Advanced domain-specific languages

upd. Since macros had made their appearance in Scala 2.10, people have been building advanced DSLs leveraging compile-time metaprogramming powers. One great example would be the work of my EPFL colleagues on a framework for deeply-embedded domain-specific languages, called YinYang.

One of the most important use cases of compile-time metaprogramming involves increasing the area of applicability of embedded domain-specific languages (eDSLs).

As it was nicely summarized in Embedded Domain-Specific Languages using Libraries and Dynamic Metaprogramming by Gilles Dubochet, sooner or later DSLs hit the limitations of even very advanced programming languages. Here's an illustrative example from Squeryl, a Scala ORM for SQL databases:

var avg: Option[Float] =
  from(grades)(g =>
    where(g.subjectId === mathId)
    compute(avg(g.scoreInPercentage))
  )

This query looks almost like a series of high-order functions applied to a collection, and, in fact, it is: everything is strongly-typed and usual stuff (e.g. closing over the mathId variable) works as expected.

However, this comes at a price. First of all, the amount of syntactic boilerplate is truly gigantic. Moreover, even Scala's type system is still not enough to serve the DSL. In order to capture the subjectId field access, Squeryl builds an auxiliary instance of type Grade, wraps it into a proxy and sifts that proxy through the query during the runtime, recording accesses to fields and building the corresponding AST.

And still, all this effort is not enough to provide seamless embedding into the host language. See that ===? This is a special surrogate operator that stands for ==, because the equality operator itself cannot be overloaded to produce desired results.

If from were a macro def, then it would get the g => ... function argument in the form of a Tree object that represents that query at the compile-time. As a consequence, one would then be able to use any syntax in the query (including non-overloadable constructs, such as the equality operator). Also, the lifting (i.e. transformation of domain-specific codes into corresponding domain ASTs) would come for free, without the need to carefully arrange the web of boilerplate to capture the intent of the user.
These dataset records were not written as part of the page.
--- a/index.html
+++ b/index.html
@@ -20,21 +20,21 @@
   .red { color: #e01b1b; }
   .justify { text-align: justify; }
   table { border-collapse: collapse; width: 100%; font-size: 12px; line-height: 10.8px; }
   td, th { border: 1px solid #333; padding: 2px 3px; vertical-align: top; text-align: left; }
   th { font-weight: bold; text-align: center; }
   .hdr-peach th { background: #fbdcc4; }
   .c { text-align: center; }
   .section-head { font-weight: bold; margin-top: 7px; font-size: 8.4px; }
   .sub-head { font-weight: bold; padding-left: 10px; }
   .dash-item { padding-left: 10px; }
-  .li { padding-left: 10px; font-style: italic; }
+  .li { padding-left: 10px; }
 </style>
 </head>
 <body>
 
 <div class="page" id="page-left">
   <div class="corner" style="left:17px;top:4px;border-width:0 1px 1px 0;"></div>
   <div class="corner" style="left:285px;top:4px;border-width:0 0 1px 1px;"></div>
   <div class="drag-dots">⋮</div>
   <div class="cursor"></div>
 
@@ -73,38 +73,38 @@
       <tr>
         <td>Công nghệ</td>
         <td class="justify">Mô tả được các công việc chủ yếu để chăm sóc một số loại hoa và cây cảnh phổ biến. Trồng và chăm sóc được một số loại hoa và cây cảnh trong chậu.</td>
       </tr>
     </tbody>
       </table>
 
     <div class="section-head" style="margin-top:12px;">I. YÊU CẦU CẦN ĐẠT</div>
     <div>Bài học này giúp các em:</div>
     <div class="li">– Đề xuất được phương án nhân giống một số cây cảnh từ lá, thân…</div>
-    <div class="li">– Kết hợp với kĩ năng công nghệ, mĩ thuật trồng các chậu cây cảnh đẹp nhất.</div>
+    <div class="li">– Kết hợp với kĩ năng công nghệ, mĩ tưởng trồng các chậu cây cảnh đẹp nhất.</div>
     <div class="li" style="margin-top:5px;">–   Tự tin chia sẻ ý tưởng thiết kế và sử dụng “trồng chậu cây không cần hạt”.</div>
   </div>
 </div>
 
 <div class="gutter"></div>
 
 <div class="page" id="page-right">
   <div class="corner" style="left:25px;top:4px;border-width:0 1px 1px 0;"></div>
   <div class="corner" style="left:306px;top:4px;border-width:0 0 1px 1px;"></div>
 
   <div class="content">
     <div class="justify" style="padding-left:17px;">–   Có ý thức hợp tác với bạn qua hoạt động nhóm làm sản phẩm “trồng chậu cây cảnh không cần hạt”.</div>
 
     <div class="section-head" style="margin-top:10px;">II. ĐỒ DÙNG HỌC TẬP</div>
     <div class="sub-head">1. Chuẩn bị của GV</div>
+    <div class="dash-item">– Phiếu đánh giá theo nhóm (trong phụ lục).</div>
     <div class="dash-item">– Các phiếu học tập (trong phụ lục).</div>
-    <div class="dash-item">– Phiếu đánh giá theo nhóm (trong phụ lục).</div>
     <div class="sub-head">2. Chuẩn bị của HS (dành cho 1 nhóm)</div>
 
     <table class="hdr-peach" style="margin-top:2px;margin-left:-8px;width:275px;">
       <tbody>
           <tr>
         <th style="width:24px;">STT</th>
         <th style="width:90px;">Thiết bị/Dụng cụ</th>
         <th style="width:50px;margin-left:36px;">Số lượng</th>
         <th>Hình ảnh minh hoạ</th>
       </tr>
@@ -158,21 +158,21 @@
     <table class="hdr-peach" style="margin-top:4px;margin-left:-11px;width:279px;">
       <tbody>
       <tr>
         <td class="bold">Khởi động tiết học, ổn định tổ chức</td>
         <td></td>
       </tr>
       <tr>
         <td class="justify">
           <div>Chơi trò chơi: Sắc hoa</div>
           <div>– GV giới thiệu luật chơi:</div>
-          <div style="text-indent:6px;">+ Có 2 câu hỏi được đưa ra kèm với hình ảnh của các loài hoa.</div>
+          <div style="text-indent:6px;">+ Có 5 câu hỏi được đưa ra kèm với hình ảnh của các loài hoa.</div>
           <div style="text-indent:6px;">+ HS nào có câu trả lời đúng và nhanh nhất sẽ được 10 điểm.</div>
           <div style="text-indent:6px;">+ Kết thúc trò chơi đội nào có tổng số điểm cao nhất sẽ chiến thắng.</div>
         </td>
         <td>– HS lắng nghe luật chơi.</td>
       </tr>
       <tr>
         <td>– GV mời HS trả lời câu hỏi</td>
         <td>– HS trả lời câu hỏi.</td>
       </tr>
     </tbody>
This brings sweet memories of coding up Conflux, a framework for programming CUDA in pure C#. Since the computational architecture of massively parallel devices is incompatible with von Neumann architecture, I didn't even have a luxury of symbolic evaluation that is employed in Squeryl. Instead I went for writing a decompiler for .NET bytecode. If I were programming in a language with macros, that effort would be completely unnecessary. For example, take a look how a similar goal is achieved by the NUDA library written in Nemerle.